4. Il ricorso incidentale solleva violazione dell'art. 112 c.p.c., in relazione all'art. 360 c.p.c., n. 5, assumendo che la sentenza sarebbe incorsa in omessa pronuncia sul motivo di appello con cui era stato richiesto il rigetto della domanda riconvenzionale in accoglimento della quale il primo giudice aveva condannato C. a restituire a Telecom spa la somma di Euro 2557,92, oltre accessori, indebitamente percepita a titolo di lavoro straordinario.
Il motivo di ricorso incidentale è inammissibile e comunque infondato. In primo luogo perchè il vizio di omessa pronuncia può essere dedotto solo ai sensi dell'art. 360, n. 4 ovvero come nullità della sentenza e non certamente come vizio di motivazione. Infatti (Cass. 11801/2013) "la decisione del giudice di secondo grado che non esamini e non decida un motivo di censura della sentenza del giudice di primo grado è impugnabile per cassazione non già per omessa o insufficiente motivazione su di un punto decisivo della controversia e neppure per motivazione "per relationem" resa in modo difforme da quello consentito, bensì per omessa pronuncia su un motivo di gravame; ne consegue che, se il vizio è denunciato ai sensi dell'art. 360 c.p.c., n. 3 o n. 5, anzichè dell'art. 360 c.p.c., n. 4, in relazione all'art. 112 c.p.c., il ricorso è inammissibile".

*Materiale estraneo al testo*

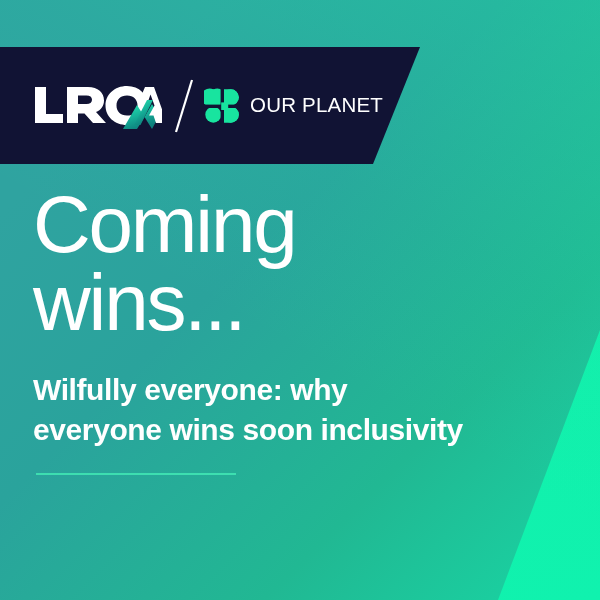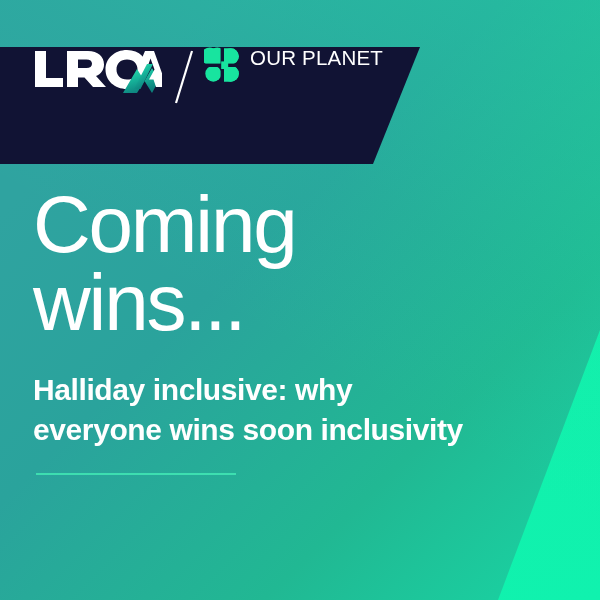--- a/index.html
+++ b/index.html
@@ -50,7 +50,7 @@
     top: 0;
     height: 117px;
     display: flex;
-    align-items: flex-start;
+    align-items: center;
     gap: 0px;
   }
 

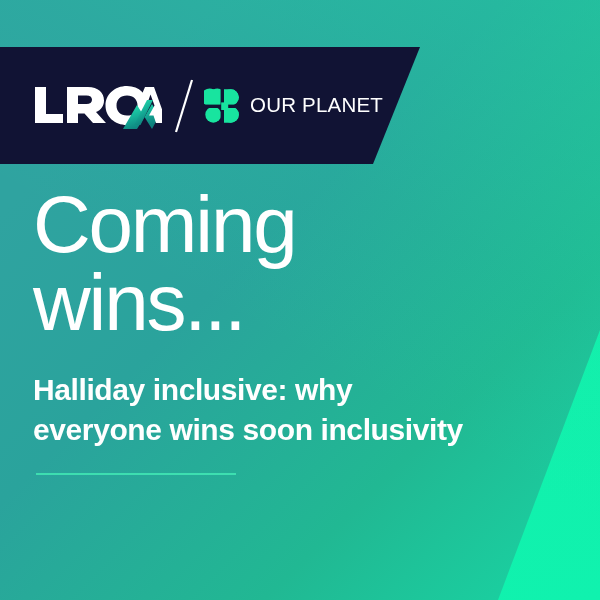--- a/index.html
+++ b/index.html
@@ -202,7 +202,7 @@
   </div>
 
   <div id="subtitle">
-    <span class="st-line">Halliday inclusive: why</span>
+    <span class="st-line">Wilfully everyone: why</span>
     <span class="st-line">everyone wins soon inclusivity</span>
   </div>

In secondo luogo il motivo è inammissibile ove ad essere invocato fosse il vizio di cui all'art. 360 c.p.c., n. 5 perchè esso avrebbe dovuto essere supportato dall'indicazione del fatto decisivo il cui esame sarebbe stato omesso dalla Corte territoriale, secondo la nuova formula del codice di rito.
Infine il motivo è infondato perchè la sentenza impugnata nel riformare quella di primo grado, quanto alla illegittimità del licenziamento, ha pure confermato "nel resto" la medesima pronuncia di primo grado onde la violazione dell'art. 112 c.p.c. avrebbe dovuto indicare i motivi di censura della soluzione adottata dalla sentenza di primo grado e condivisa dalla Corte d'appello.
5.- Sulla scorta dei motivi fin qui esposti occorre dunque provvedere al rigetto del ricorso principale e del ricorso incidentale.
L'esito del giudizio e l'alternarsi di quelli di merito consente di disporre la compensazione delle spese processuali.
P.Q.M.
La Corte rigetta il ricorso principale ed il ricorso incidentale.
Compensa le spese processuali. Ai sensi del D.P.R. n. 115 del 2002, art. 13, comma 1-quater dà atto della sussistenza dei presupposti per il versamento da parte del ricorrente principale/ricorrente incidentale dell'ulteriore importo a titolo di contributo unificato pari a quello dovuto per il ricorso principale/incidentale a norma del comma 1-bis dello stesso art. 13.
Così deciso in Roma, il 27 gennaio 2016.